=== Begin Enclosure ===

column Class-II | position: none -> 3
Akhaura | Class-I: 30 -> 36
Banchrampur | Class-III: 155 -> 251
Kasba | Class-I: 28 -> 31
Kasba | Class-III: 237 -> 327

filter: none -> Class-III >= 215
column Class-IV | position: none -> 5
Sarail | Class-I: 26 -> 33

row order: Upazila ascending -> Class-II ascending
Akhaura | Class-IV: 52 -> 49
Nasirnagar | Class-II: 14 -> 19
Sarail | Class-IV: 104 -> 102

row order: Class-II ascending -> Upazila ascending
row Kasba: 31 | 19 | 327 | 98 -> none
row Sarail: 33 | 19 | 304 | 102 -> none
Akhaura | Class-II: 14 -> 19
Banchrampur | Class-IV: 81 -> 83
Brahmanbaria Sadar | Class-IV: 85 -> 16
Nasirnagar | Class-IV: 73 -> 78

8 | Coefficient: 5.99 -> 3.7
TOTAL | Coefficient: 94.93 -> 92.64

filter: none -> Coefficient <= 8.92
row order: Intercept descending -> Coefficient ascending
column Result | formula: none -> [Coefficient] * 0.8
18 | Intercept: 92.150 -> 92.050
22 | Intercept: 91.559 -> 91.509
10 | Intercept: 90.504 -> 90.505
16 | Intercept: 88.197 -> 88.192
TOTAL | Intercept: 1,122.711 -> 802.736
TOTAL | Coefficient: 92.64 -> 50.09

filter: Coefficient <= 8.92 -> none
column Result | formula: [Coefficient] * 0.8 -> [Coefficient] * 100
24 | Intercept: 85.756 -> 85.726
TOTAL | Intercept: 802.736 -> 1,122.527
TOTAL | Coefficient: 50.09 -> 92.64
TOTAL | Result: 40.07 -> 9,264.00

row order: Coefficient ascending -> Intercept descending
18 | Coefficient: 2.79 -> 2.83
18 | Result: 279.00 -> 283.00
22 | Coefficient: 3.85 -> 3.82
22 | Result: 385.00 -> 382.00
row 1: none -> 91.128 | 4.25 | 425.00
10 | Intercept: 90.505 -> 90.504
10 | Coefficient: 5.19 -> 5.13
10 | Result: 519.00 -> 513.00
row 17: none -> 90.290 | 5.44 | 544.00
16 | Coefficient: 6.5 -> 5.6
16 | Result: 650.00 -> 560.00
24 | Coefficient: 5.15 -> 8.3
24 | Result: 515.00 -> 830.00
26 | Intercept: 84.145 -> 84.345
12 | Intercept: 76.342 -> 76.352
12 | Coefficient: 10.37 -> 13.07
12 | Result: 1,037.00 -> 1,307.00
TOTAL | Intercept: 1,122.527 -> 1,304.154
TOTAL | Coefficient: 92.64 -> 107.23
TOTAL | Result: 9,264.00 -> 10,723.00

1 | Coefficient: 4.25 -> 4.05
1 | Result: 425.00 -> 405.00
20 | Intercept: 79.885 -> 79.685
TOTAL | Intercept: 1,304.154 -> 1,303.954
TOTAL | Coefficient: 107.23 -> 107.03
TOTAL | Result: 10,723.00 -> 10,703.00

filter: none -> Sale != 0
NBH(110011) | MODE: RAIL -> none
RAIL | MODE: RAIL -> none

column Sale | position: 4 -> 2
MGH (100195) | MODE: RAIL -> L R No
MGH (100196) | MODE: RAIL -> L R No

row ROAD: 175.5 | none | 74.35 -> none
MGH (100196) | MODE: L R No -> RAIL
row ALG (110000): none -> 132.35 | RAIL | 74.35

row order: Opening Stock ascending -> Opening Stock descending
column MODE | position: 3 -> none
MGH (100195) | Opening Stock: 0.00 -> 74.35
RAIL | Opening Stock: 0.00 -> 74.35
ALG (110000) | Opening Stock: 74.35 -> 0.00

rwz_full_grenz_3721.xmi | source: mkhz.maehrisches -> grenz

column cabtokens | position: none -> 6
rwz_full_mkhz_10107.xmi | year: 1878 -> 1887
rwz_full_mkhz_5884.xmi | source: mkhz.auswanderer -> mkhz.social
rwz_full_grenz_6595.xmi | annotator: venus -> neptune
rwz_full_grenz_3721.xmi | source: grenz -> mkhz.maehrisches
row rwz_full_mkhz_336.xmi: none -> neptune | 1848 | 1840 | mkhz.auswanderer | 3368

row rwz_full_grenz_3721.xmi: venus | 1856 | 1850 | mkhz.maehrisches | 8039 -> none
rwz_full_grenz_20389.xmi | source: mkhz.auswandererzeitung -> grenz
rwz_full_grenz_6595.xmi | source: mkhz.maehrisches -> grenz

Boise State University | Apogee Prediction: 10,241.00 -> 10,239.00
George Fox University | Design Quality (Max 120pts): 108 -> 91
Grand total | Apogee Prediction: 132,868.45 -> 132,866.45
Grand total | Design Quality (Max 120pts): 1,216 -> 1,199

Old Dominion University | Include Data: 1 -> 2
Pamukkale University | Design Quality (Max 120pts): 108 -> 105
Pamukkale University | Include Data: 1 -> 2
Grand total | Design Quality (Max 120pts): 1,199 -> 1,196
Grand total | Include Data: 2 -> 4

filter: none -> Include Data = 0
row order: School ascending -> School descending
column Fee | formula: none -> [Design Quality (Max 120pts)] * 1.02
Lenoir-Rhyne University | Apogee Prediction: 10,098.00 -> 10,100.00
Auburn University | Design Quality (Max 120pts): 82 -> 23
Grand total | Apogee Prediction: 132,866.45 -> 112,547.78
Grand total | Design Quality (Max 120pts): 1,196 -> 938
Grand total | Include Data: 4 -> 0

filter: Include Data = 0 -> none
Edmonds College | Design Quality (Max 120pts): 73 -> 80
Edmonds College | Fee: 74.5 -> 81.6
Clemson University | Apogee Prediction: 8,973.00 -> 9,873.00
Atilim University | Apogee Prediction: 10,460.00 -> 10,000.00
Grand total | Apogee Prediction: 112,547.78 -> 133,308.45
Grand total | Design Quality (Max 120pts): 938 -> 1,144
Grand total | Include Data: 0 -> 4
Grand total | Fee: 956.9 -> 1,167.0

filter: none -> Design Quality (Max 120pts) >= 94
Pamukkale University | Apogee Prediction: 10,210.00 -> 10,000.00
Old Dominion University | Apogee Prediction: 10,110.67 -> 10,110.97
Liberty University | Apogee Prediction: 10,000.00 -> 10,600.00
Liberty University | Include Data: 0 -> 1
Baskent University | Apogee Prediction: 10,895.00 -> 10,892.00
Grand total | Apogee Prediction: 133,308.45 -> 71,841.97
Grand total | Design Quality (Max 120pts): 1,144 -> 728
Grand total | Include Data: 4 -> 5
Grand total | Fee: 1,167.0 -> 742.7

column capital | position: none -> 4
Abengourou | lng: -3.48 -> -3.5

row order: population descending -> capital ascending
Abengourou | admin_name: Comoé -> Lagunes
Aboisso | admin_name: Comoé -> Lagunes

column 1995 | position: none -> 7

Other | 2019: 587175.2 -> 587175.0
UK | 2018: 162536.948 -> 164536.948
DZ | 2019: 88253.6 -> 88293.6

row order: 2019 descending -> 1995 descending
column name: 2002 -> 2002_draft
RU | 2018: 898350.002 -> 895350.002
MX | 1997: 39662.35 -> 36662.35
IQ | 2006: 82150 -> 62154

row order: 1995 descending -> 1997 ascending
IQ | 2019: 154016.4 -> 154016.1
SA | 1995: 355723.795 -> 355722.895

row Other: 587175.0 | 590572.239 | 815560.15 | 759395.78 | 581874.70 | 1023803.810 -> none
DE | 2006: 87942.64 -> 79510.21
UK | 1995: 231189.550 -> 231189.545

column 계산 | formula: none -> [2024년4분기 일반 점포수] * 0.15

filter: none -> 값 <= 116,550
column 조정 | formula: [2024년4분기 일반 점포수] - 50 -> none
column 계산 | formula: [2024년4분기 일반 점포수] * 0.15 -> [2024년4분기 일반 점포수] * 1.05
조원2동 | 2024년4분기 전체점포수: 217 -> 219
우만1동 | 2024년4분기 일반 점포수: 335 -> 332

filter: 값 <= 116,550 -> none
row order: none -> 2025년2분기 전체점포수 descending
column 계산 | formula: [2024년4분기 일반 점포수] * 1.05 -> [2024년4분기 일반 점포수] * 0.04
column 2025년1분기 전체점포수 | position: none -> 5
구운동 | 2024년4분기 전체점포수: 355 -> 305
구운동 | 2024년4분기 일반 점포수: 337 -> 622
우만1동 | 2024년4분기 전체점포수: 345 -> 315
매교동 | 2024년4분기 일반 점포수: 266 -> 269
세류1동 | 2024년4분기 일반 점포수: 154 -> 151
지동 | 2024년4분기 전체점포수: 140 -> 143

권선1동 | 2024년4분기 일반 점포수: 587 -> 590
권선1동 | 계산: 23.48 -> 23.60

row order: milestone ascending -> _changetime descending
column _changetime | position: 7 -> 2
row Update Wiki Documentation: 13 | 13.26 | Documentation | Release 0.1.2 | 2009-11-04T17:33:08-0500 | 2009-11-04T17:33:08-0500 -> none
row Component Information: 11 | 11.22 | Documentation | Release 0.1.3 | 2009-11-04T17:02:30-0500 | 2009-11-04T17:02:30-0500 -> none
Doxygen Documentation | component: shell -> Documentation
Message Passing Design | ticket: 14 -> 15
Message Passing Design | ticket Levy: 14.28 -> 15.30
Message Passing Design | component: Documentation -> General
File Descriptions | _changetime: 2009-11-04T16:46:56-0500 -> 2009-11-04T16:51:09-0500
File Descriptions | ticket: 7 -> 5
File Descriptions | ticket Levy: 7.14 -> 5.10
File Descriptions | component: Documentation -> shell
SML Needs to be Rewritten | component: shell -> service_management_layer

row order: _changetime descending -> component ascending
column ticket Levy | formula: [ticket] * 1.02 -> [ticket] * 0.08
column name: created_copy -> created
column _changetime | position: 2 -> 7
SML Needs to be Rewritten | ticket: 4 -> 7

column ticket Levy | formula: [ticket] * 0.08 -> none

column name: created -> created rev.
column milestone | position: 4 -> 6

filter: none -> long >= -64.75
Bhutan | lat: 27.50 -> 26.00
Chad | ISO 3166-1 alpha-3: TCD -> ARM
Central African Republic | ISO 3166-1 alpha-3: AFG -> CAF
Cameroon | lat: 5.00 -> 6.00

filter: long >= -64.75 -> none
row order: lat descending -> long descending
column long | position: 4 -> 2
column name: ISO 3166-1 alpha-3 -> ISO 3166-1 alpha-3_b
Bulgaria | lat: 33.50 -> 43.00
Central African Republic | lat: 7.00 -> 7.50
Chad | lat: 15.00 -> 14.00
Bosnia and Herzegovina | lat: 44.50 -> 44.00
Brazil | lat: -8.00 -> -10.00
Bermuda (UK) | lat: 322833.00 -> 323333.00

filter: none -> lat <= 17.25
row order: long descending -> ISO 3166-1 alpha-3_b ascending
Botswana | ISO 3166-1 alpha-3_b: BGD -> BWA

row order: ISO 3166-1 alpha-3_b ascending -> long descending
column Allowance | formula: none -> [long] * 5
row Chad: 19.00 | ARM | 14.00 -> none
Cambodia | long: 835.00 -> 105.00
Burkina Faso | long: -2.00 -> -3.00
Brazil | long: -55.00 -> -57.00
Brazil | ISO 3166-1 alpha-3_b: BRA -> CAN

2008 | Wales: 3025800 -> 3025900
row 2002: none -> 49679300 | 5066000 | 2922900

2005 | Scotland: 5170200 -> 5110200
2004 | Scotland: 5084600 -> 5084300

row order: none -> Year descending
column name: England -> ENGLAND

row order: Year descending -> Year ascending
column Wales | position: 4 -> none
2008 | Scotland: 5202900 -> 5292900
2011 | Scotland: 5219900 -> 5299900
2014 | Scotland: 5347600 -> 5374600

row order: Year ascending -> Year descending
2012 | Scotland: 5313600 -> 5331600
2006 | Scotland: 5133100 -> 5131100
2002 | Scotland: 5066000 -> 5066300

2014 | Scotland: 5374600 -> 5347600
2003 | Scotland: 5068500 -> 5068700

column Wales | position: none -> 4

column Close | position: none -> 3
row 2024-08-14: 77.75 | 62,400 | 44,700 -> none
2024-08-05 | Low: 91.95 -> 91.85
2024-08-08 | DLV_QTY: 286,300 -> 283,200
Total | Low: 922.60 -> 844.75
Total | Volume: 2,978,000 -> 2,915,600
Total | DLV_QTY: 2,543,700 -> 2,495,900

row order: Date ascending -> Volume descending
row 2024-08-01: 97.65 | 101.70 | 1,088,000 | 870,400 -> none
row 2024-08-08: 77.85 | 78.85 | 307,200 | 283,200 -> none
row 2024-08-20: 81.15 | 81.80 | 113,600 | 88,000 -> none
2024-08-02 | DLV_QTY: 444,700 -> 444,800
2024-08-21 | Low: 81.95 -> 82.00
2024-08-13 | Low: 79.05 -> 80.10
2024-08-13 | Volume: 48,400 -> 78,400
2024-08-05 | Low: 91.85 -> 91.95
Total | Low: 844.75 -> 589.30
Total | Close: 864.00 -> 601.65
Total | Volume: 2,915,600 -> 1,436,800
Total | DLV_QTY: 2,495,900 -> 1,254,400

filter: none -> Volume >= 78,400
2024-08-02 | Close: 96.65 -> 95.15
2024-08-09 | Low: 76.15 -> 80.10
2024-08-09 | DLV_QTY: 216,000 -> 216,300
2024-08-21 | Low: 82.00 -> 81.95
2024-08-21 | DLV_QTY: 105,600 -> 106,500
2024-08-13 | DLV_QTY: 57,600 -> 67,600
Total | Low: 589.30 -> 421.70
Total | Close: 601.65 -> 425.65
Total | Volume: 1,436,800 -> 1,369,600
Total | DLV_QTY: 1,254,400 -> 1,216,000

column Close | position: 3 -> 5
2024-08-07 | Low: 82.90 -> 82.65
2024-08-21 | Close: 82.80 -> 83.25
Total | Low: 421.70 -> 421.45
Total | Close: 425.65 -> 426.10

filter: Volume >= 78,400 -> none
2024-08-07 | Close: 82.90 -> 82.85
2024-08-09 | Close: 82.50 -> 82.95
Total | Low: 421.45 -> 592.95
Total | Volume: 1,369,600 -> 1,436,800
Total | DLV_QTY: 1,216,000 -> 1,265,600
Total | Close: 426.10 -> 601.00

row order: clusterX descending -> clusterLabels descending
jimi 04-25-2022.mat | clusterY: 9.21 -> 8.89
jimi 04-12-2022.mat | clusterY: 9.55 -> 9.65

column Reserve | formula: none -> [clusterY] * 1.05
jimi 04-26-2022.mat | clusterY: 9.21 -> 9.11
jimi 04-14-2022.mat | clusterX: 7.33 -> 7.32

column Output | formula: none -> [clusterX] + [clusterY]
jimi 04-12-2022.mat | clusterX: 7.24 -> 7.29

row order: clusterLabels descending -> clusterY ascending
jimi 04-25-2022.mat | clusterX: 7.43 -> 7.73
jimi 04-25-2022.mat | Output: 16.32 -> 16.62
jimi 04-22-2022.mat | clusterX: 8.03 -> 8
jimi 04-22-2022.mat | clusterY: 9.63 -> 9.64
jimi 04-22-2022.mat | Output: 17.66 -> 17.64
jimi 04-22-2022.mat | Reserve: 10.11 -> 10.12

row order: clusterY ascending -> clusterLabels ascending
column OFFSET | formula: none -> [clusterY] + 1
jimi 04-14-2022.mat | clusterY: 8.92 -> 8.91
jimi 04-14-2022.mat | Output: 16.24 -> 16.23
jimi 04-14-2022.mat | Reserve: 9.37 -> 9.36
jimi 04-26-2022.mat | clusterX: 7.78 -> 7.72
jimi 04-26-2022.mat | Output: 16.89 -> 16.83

=== End Enclosure ===

Give only the number of lines in the entries that contain "Passing".

3